@csm301 very nice 🙂. one thing that i have not done for the hitchhiker-tree is to flush the dirty segments to disk in parallel before returning the root node. right now they are written in sequence, which is unnecessary. https://github.com/replikativ/hitchhiker-tree/blob/master/src/hitchhiker/tree.cljc#L484
as you have pointed out, only the root needs to be written atomically, all the other nodes can be written in parallel.
this requires two phases: 1. walk the tree and trigger all write operations and 2. walk the tree again and wait for each write operation.
for core.async that is easy to do, unfortunately core.async is a bit slow so we compile (macro-expand) it away on the JVM. but we could decide not to compile it away here, i.e. use it directly in the code and do the two phases.
maybe it is easier to use futures though, i would have to think about it a bit more.
Konserve returns channels already, though, so it’s not a stretch to think about firing off writes and then collecting the results
I’m surprised to hear core.async being a bottleneck itself though
it is when the hitchhiker-tree is used in memory. especially if we use the go-try variant. seems exception handling + dispatching to the thread pool is adding a cost somewhere around one magnitude. @mpenet had also done some experiments and came to this conclusion.
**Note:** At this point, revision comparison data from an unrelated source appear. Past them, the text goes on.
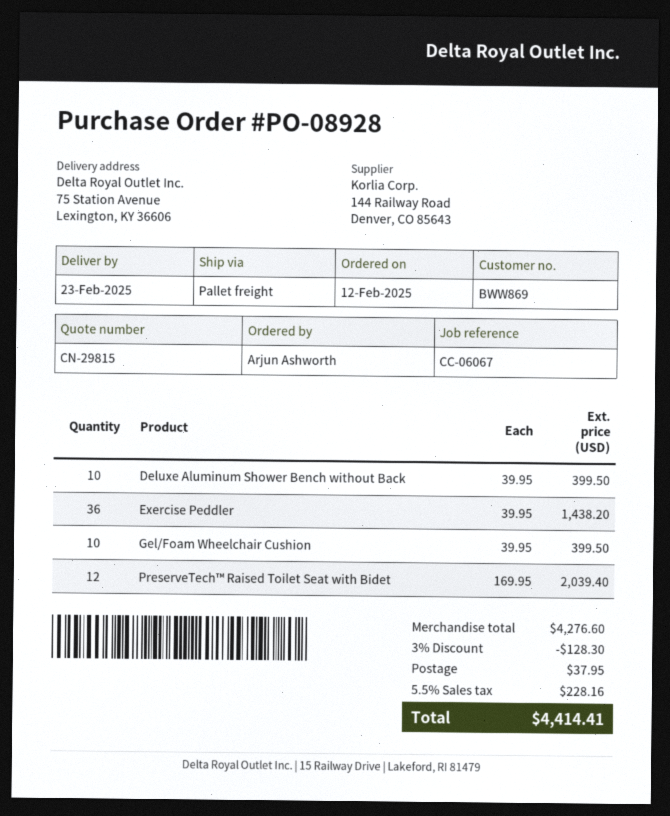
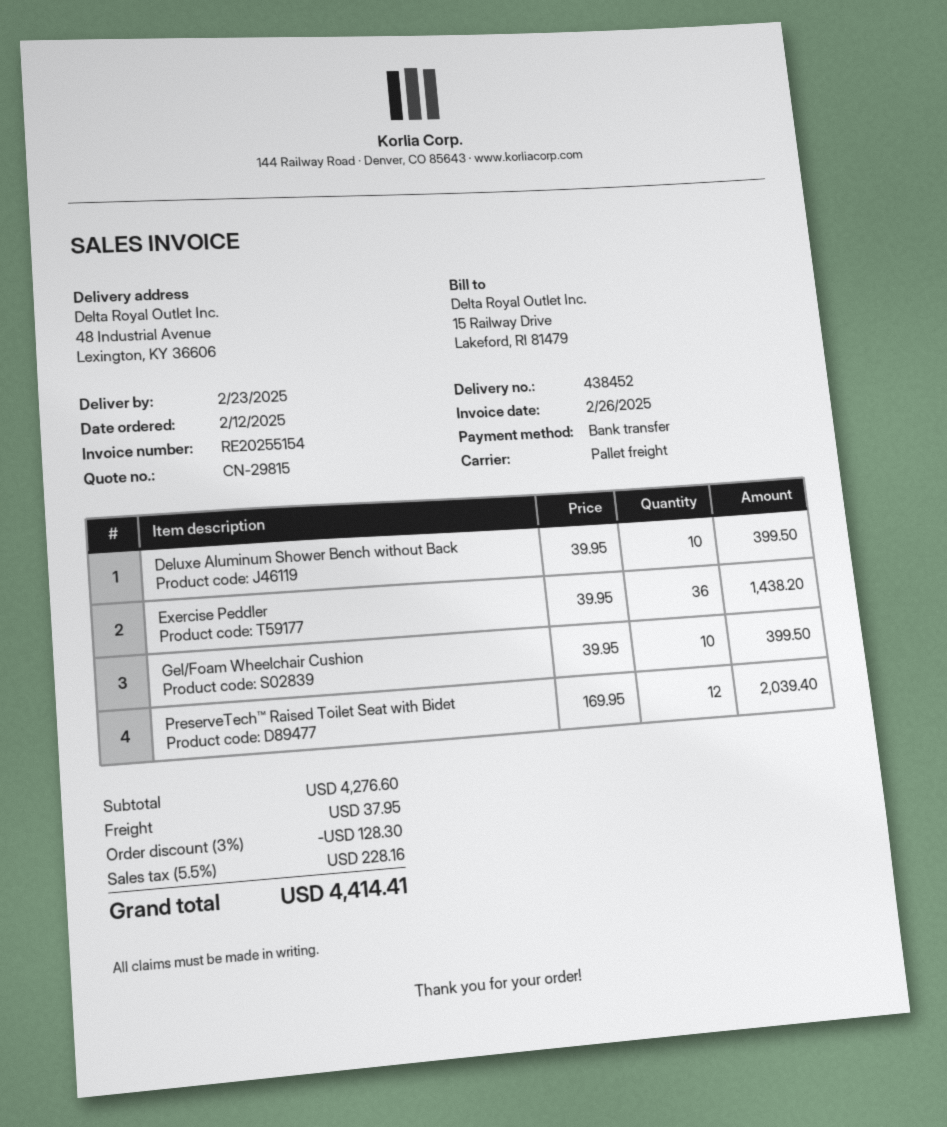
ship to: 75 Station Avenue, Lexington, KY 36606 -> 48 Industrial Avenue, Lexington, KY 36606

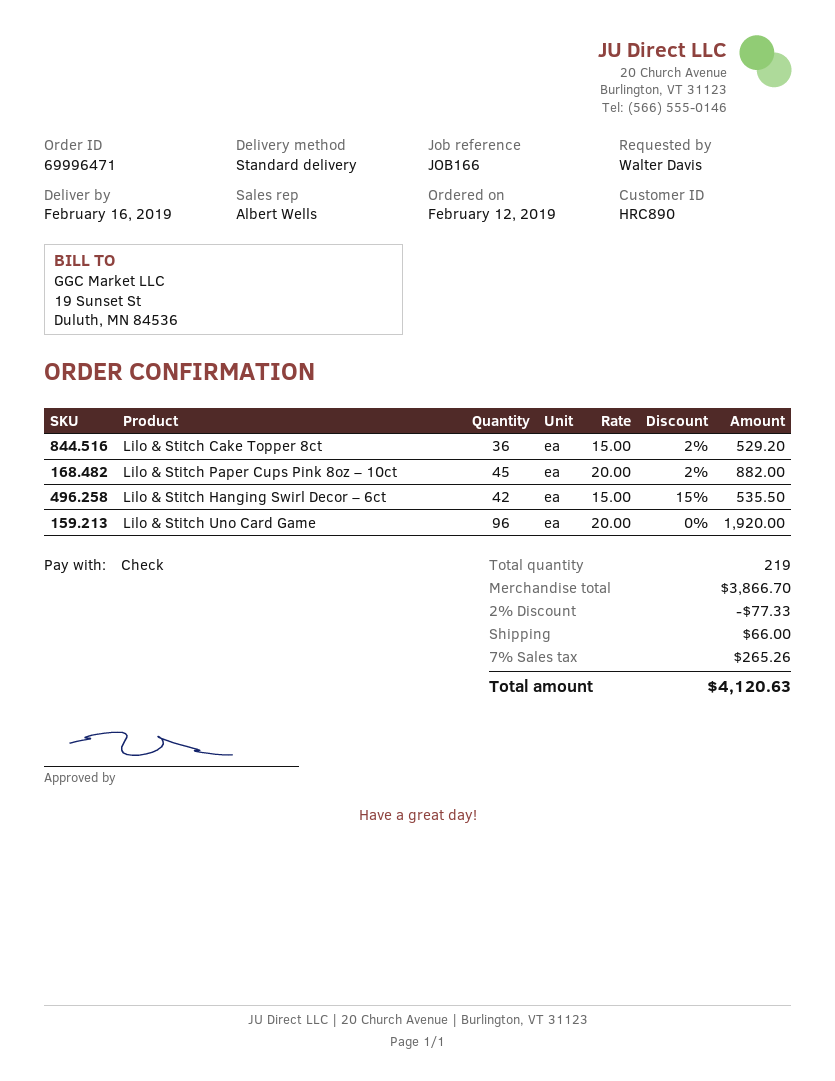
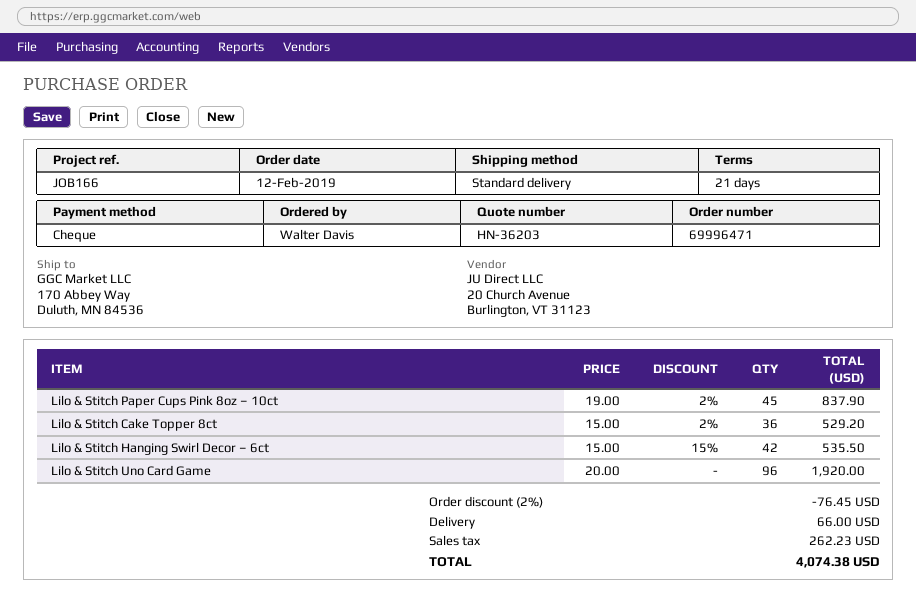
Lilo & Stitch Paper Cups Pink 8oz – 10ct: 45 x 20.00 - 2% = 882.00 -> 45 x 19.00 - 2% = 837.90
discount: 2% = 77.33 -> 2% = 76.45
tax: 265.26 -> 262.23
total: 4120.63 -> 4074.38

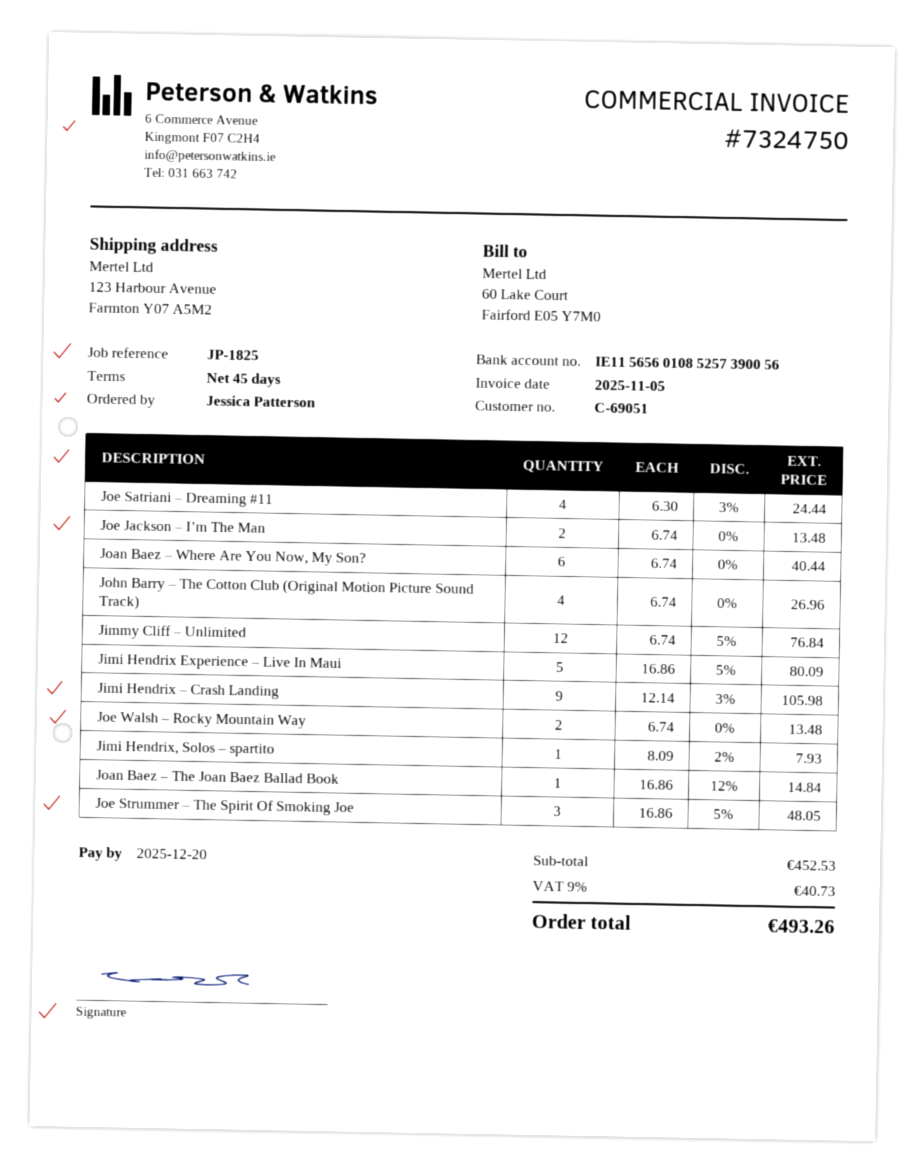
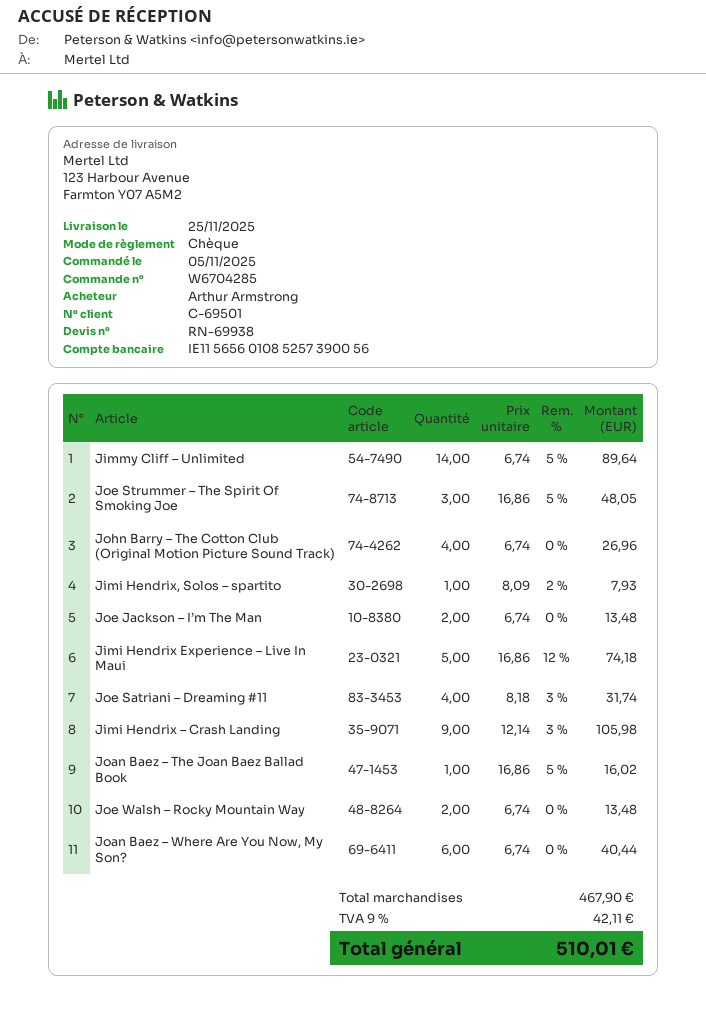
customer number: C-69051 -> C-69501
ordered by: Jessica Patterson -> Arthur Armstrong
Joe Satriani – Dreaming #11: 4 x 6.30 - 3% = 24.44 -> 4 x 8.18 - 3% = 31.74
Jimmy Cliff – Unlimited: 12 x 6.74 - 5% = 76.84 -> 14 x 6.74 - 5% = 89.64
Jimi Hendrix Experience – Live In Maui: 5 x 16.86 - 5% = 80.09 -> 5 x 16.86 - 12% = 74.18
Joan Baez – The Joan Baez Ballad Book: 1 x 16.86 - 12% = 14.84 -> 1 x 16.86 - 5% = 16.02
subtotal: 452.53 -> 467.90
tax: 9% = 40.73 -> 9% = 42.11
total: 493.26 -> 510.01

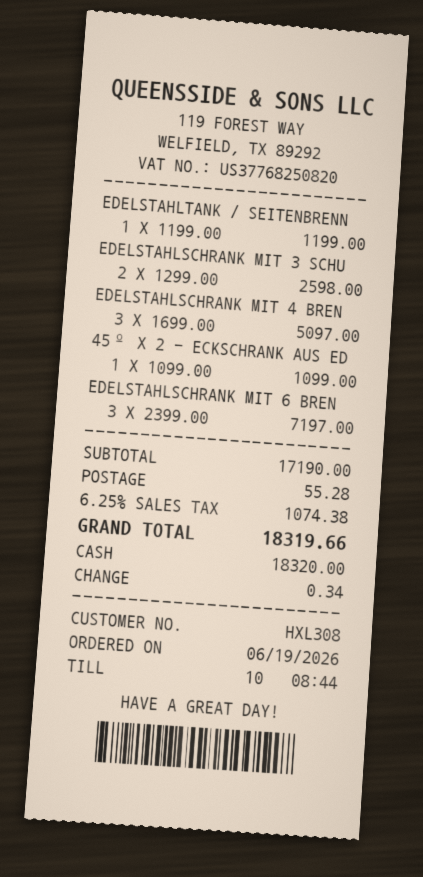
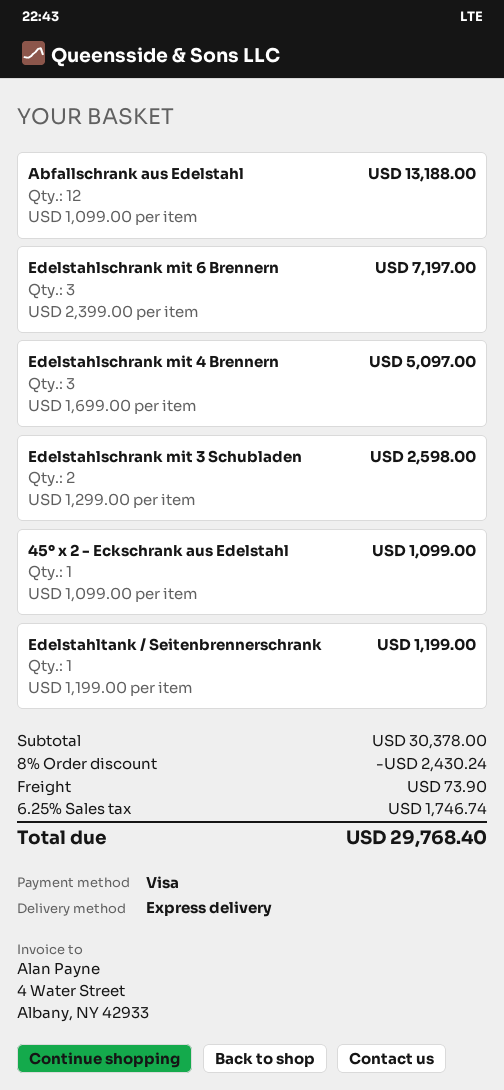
payment method: cash -> Visa
Abfallschrank aus Edelstahl: none -> 12 x 1099.00 = 13188.00
subtotal: 17190.00 -> 30378.00
discount: none -> 8% = 2430.24
shipping: 55.28 -> 73.90
tax: 6.25% = 1074.38 -> 6.25% = 1746.74
total: 18319.66 -> 29768.40

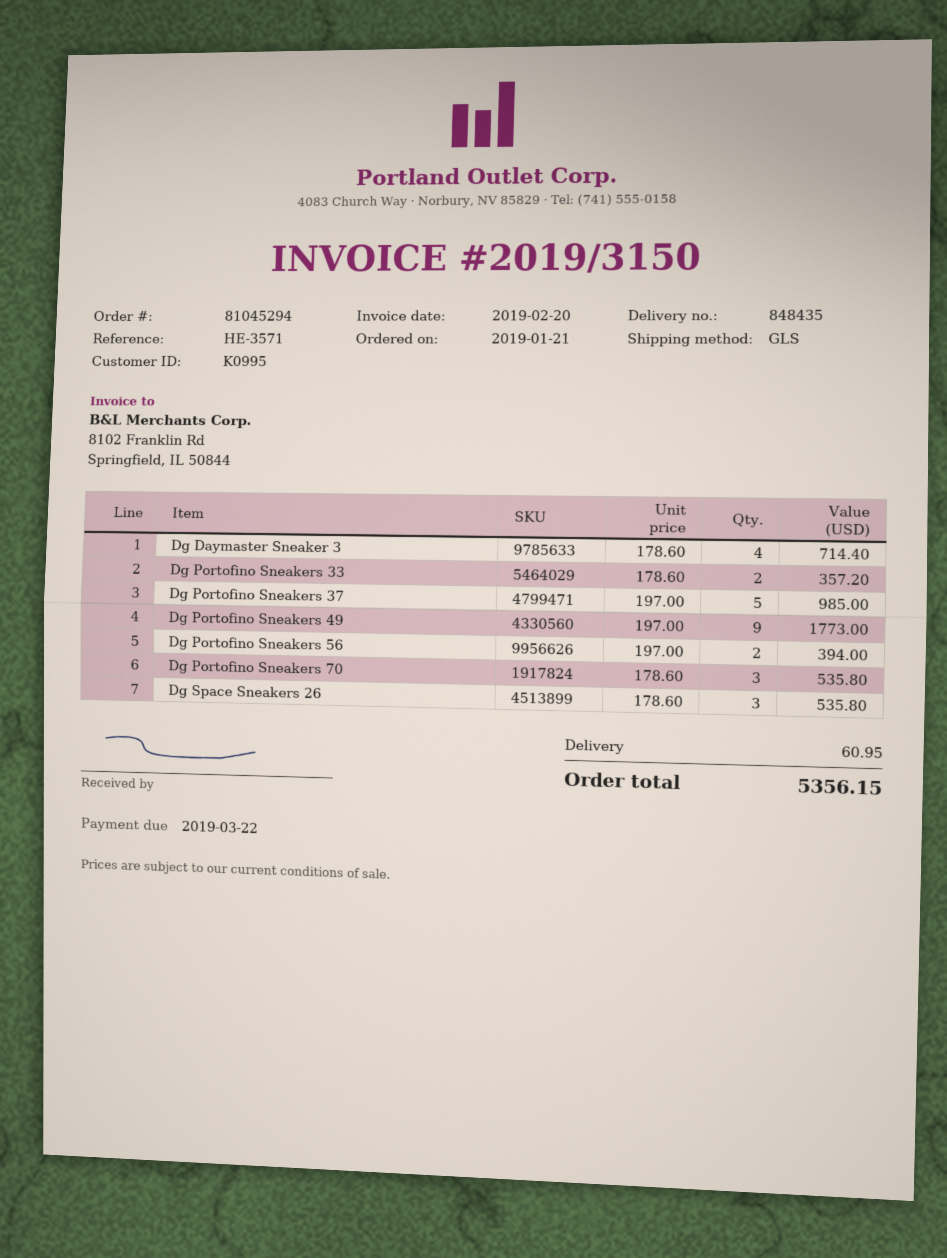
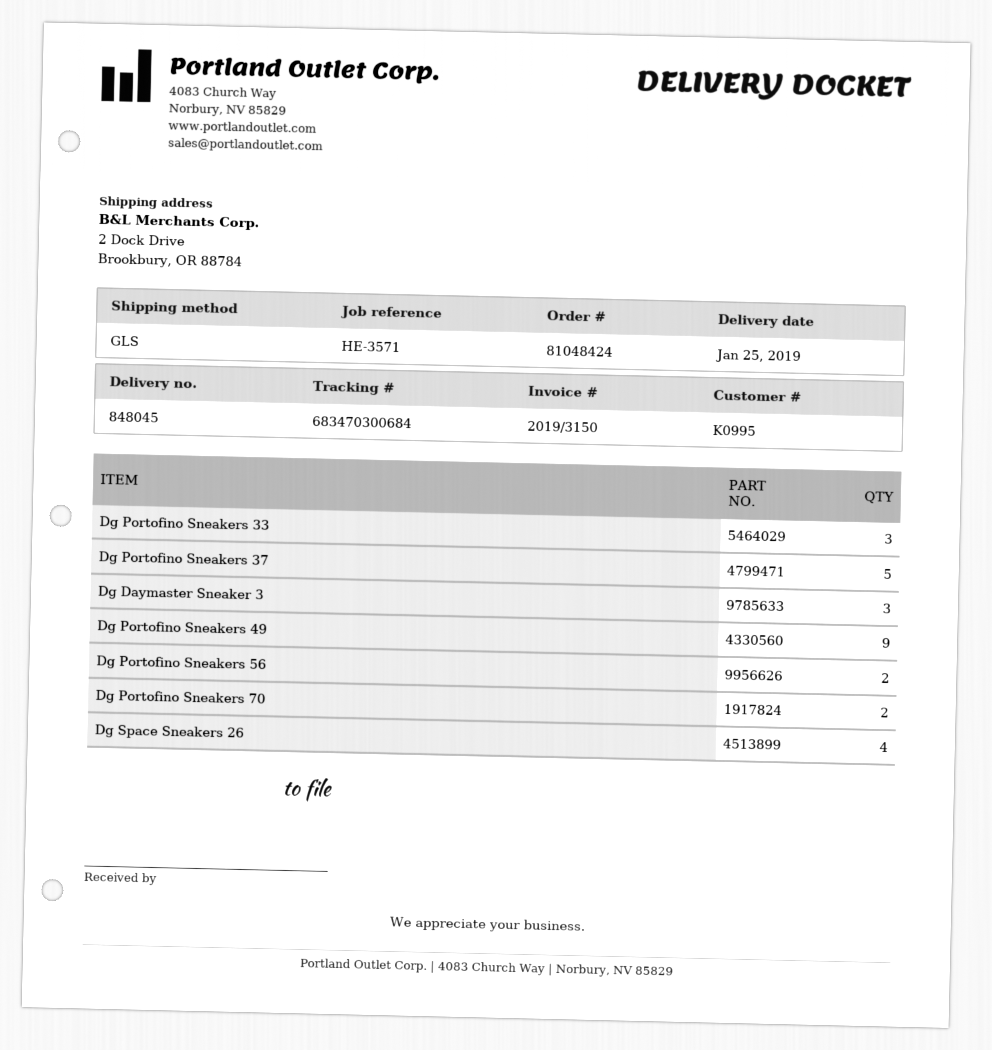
order number: 81045294 -> 81048424
delivery note number: 848435 -> 848045
Dg Daymaster Sneaker 3: 4 -> 3
Dg Portofino Sneakers 33: 2 -> 3
Dg Portofino Sneakers 70: 3 -> 2
Dg Space Sneakers 26: 3 -> 4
we do not use the hitchhiker-tree for in-memory databases anymore though, but @tonsky’s in-memory indices: https://github.com/tonsky/persistent-sorted-set
so for datahike it would not matter too much anymore.
unless we use redis, hmm.
Yeah after writing that it occurred to me why that could be a problem
it is pretty cool that you could import a million datoms in half an hour without doing a lot of tweaking. i think there is still a lot of room though. the first is to write as much as possible in parallel.
Yeah, I was getting discouraged, but that last test went well
what was discouraging?
It does sorely need a GC though— I spent a good hour cleaning up unused nodes
fair point
Oh I wasn’t getting the import to work well until that point
the consistent key function trick for konserve is neat.